I got the bonus too. And was not even expecting it. I think I got another bonus for spending a certain amount. But I have 3 roomette rides courtesy of that bad boy.


----------



## sechs (May 9, 2012)

Dangerous Johnny O said:


> The other week, i responded to an email solicitation from Amtrak Guest Rewards.. Te original offer was 25,000 points for the first purchase using an Amtrak GuestRewards Mastercard from Chase - which sounded too good to be true. And it *WAS* too good to be true. After the card arrived, it turned out that the relationship is one point per dollar purchase.. Noting about 25,000 points. Okay, I got suckered - chalk it up to a learning experience


It doesn't say anything about the bonus points, no matter how many are due.


> However, the second (and mind more disturbing) revelation was learning that a late payment would incurr a 30% Penalty APR (Annual Percentage Rate). With inflation below five percent, and the federal funds rate below one percent, this strikes me as simply *usurious, *This is not about me.. - thankfully my financial house is in order However, for folks who might makes a mistake they can ill afford, this represents predatory lending


Welcome to the seventies, when the ability of a state to export it's interest rate rules made the lowest common denominator the national standard. You do have to admit, however, that a penalty rate should penalize, rather than follow, say, the prime rate.


> Of course, I am not going to use the card , any more than i would establish a business relationship with the Mafia.


Since, you already established a business relationship with Chase, I don't see how this furthurs your cause. Wouldn't it really sock it to them if you used the card and had to give you all of points?

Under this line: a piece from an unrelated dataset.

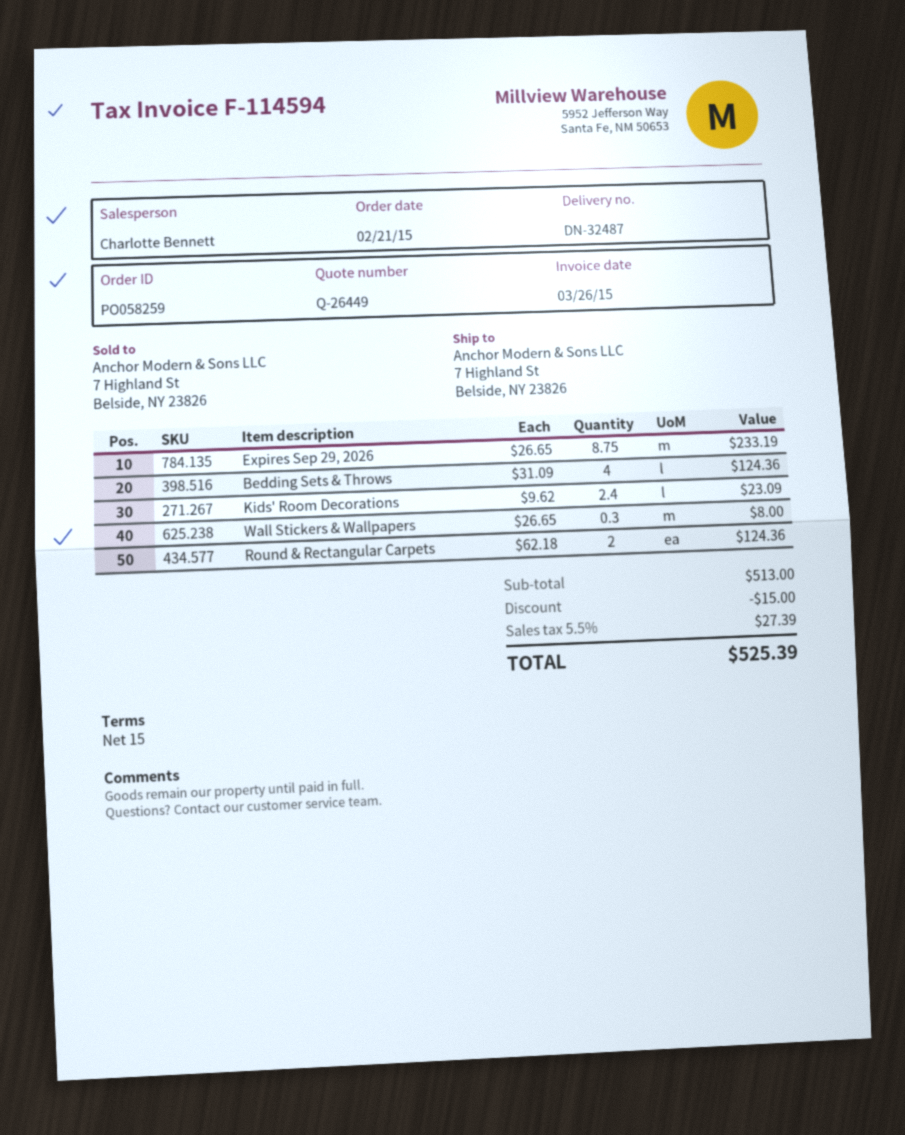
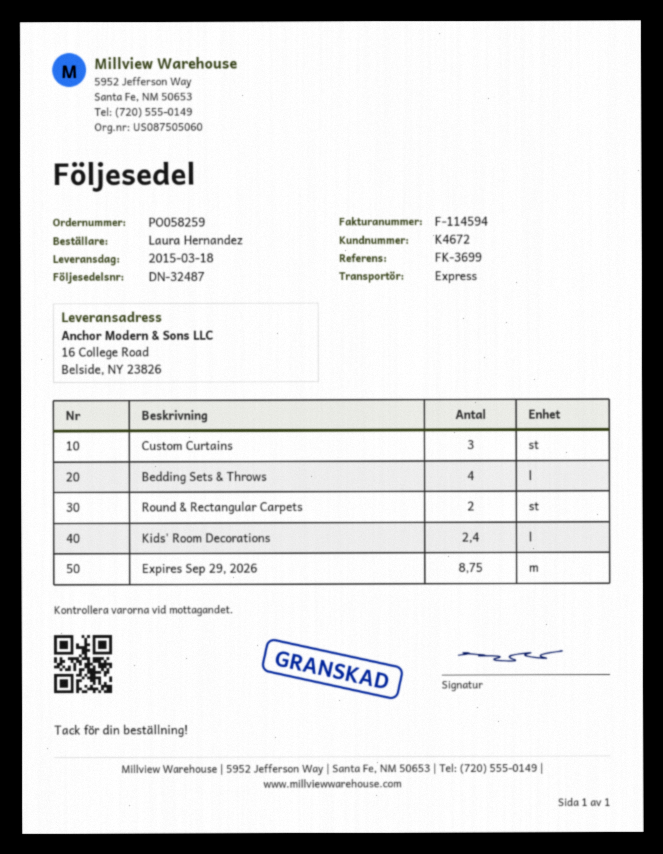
ship to: 7 Highland St, Belside, NY 23826 -> 16 College Road, Belside, NY 23826
Wall Stickers & Wallpapers: 0.3 -> none
Custom Curtains: none -> 3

> But i am honestly surprised that Amtrak would allow its good name to be sullied by an alliance with such a sketchy organizations.


I'm pretty sure that's just your personal opinion. Chase is hardly sketchy, since they're largely going with industry practices. If your problem is with how credit cards work, then cancel all of your cards and go back to cash and checks.


----------



## Blackwolf (May 10, 2012)

Out of interest, I opened up my filing cabinet and took a peak at all my Credit Card agreements. For all of my cards. Every single one of them has draconian "Penalty APR" policies that automatically go into effect if you miss a payment or otherwise go afoul of the agreement: Chase AGR is 30.99%; Chase Sapphire Preferred is 28.99%; Capital One Venture Visa is 31.99%.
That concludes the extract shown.